→ Before-and-after page screenshots
════
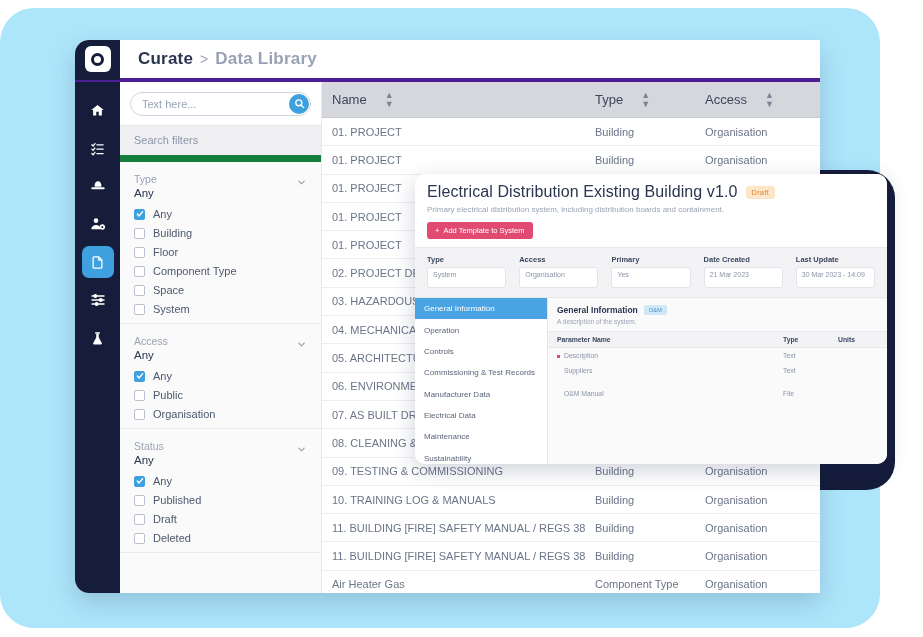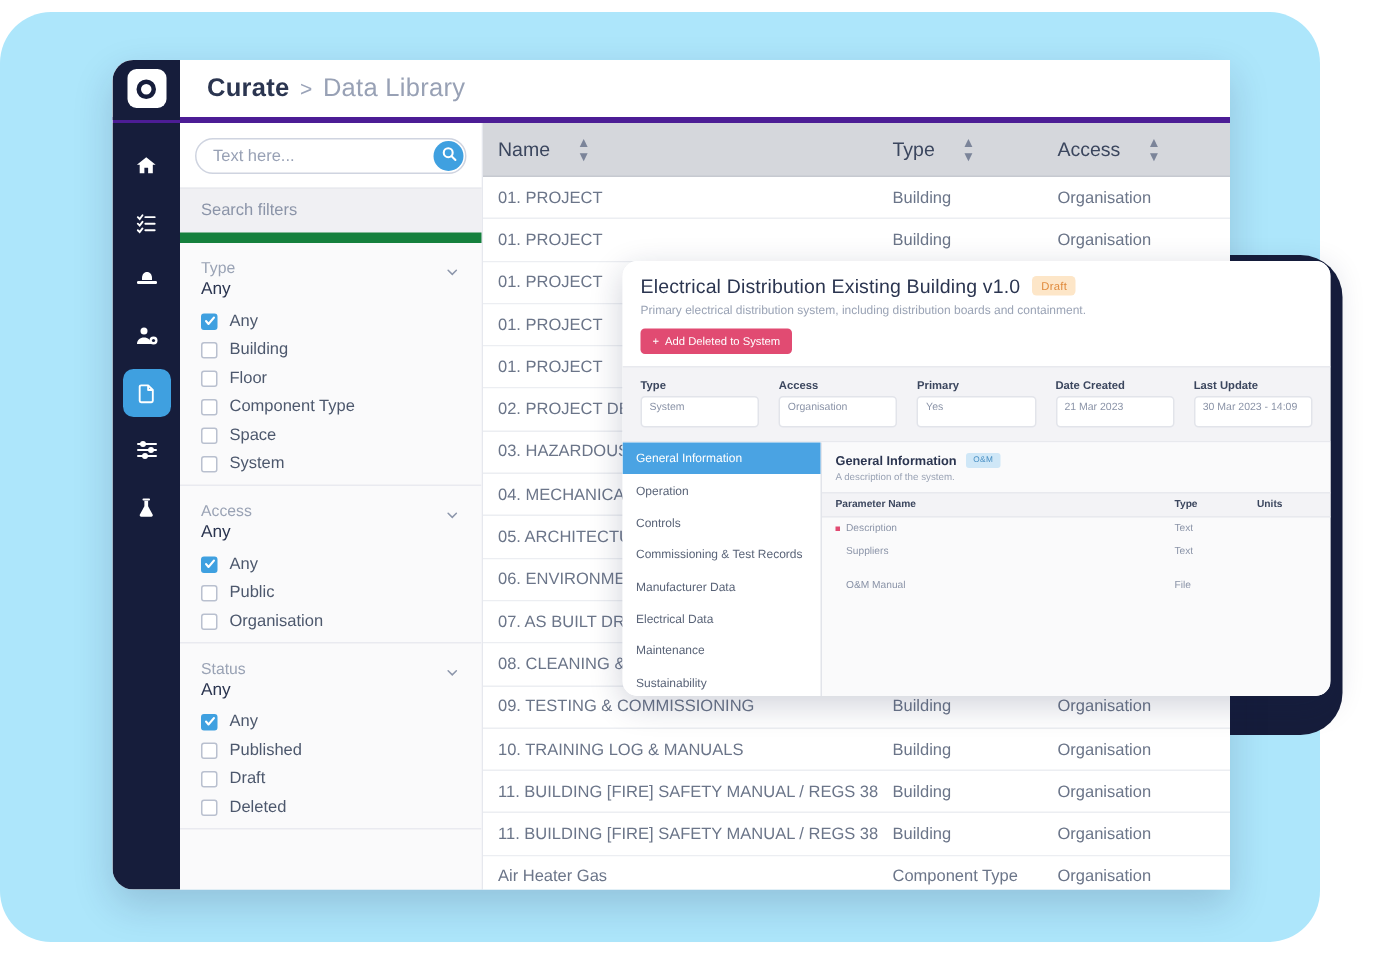--- a/index.html
+++ b/index.html
@@ -75,7 +75,7 @@
   }
   .crumb-app { color: #2b3550; font-weight: 700; letter-spacing: .2px; }
   .crumb-sep { color: #9aa3b8; font-size: 14px; }
-  .crumb-page { color: #98a1b5; font-weight: 400; letter-spacing: .2px; }
+  .crumb-page { color: #98a1b5; font-weight: 700; letter-spacing: .2px; }
 
   .body-row { display: flex; flex: 1 1 auto; min-height: 0; }
 

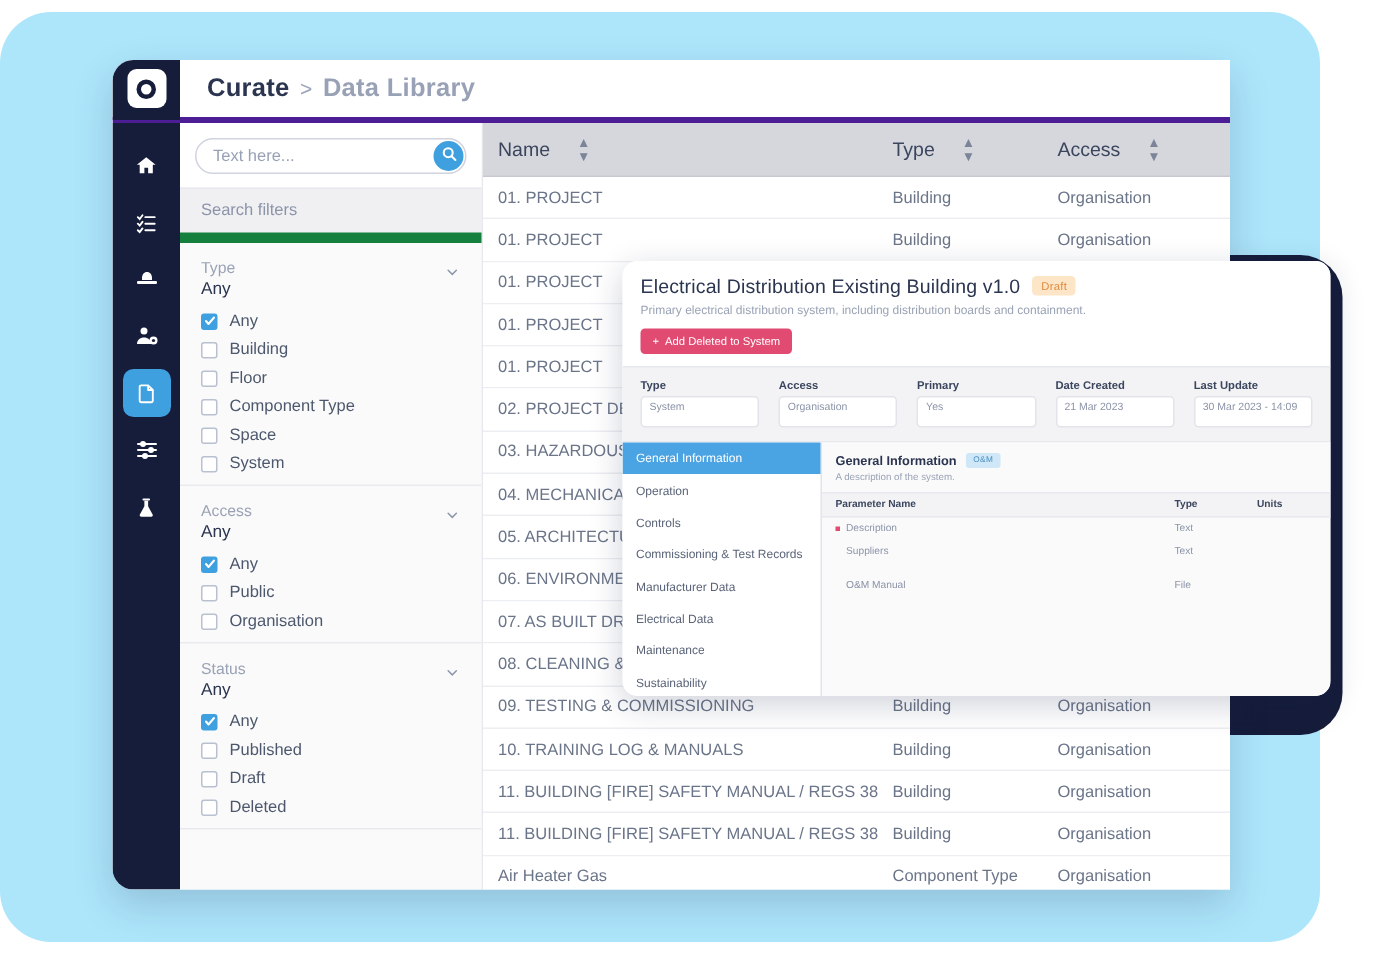--- a/index.html
+++ b/index.html
@@ -203,7 +203,7 @@
   }
   .detail-head { padding: 9px 12px 8px 12px; background: #fff; }
   .d-title-row { display: flex; align-items: center; gap: 8px; }
-  .d-title { font-size: 13px; color: #2b3550; font-weight: 400; letter-spacing: .1px; }
+  .d-title { font-size: 16px; color: #2b3550; font-weight: 400; letter-spacing: .1px; }
   .badge-draft {
     background: #fde6c8; color: #e08a3c;
     font-size: 7.5px; padding: 2px 6px; border-radius: 3px;

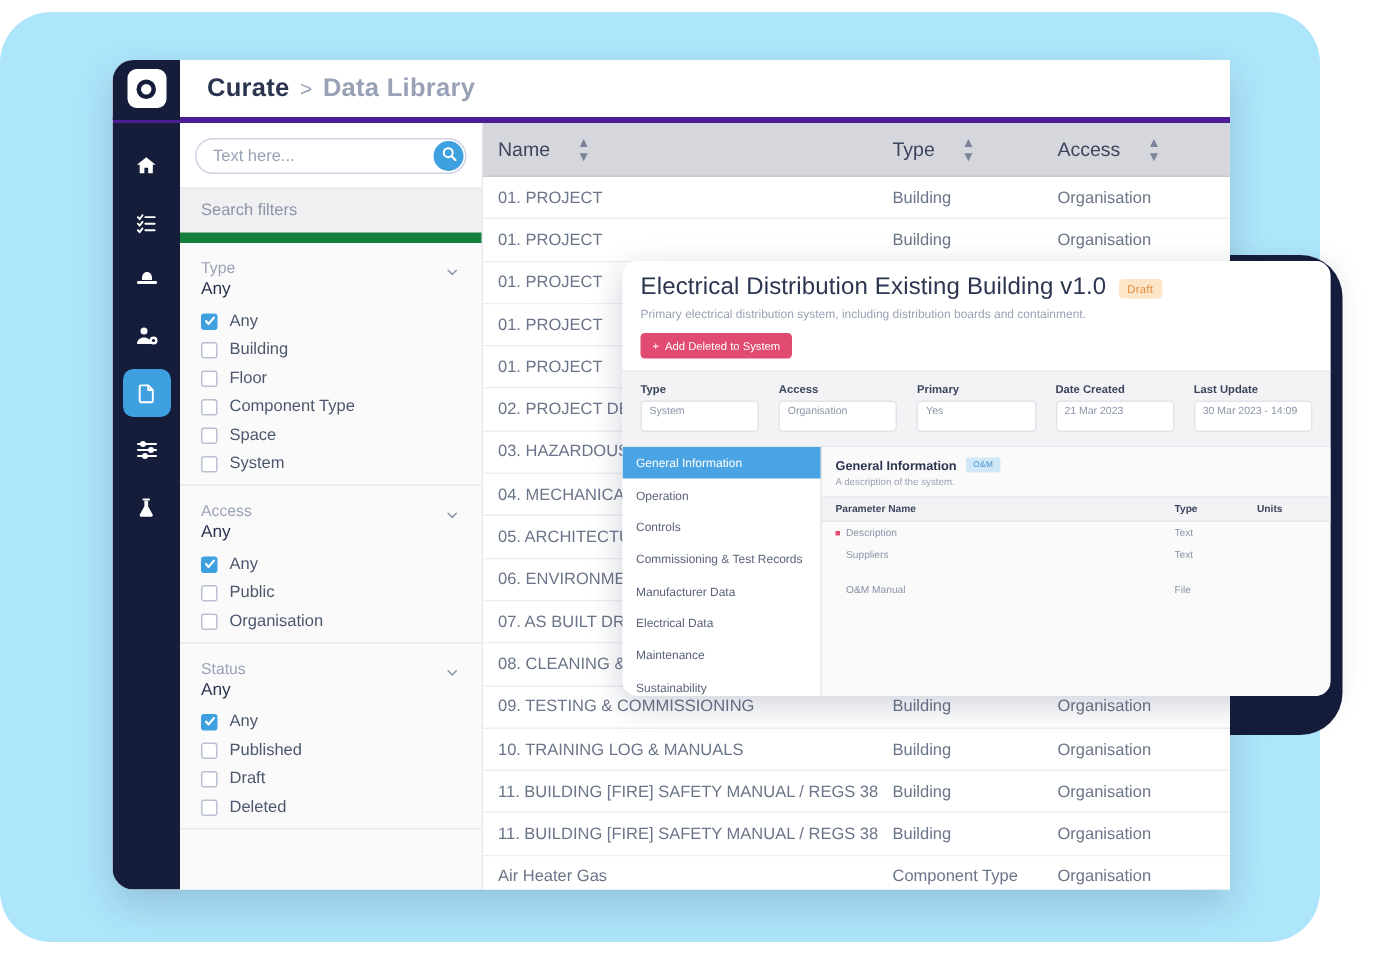--- a/index.html
+++ b/index.html
@@ -605,7 +605,7 @@
       <div class="d-sub">Primary electrical distribution system, including distribution boards and containment.</div>
       <button class="btn-add">
         <span>+</span>
-        <span>Add Deleted to System</span>
+        <span>Add Template to System</span>
       </button>
     </div>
════
→ Instructions for the task
A verbatim copy of the records above, without pictures, is required.

→ Response to the task
--- a/index.html
+++ b/index.html
@@ -75,7 +75,7 @@
   }
   .crumb-app { color: #2b3550; font-weight: 700; letter-spacing: .2px; }
   .crumb-sep { color: #9aa3b8; font-size: 14px; }
-  .crumb-page { color: #98a1b5; font-weight: 400; letter-spacing: .2px; }
+  .crumb-page { color: #98a1b5; font-weight: 700; letter-spacing: .2px; }
 
   .body-row { display: flex; flex: 1 1 auto; min-height: 0; }
 

--- a/index.html
+++ b/index.html
@@ -203,7 +203,7 @@
   }
   .detail-head { padding: 9px 12px 8px 12px; background: #fff; }
   .d-title-row { display: flex; align-items: center; gap: 8px; }
-  .d-title { font-size: 13px; color: #2b3550; font-weight: 400; letter-spacing: .1px; }
+  .d-title { font-size: 16px; color: #2b3550; font-weight: 400; letter-spacing: .1px; }
   .badge-draft {
     background: #fde6c8; color: #e08a3c;
     font-size: 7.5px; padding: 2px 6px; border-radius: 3px;

--- a/index.html
+++ b/index.html
@@ -605,7 +605,7 @@
       <div class="d-sub">Primary electrical distribution system, including distribution boards and containment.</div>
       <button class="btn-add">
         <span>+</span>
-        <span>Add Deleted to System</span>
+        <span>Add Template to System</span>
       </button>
     </div>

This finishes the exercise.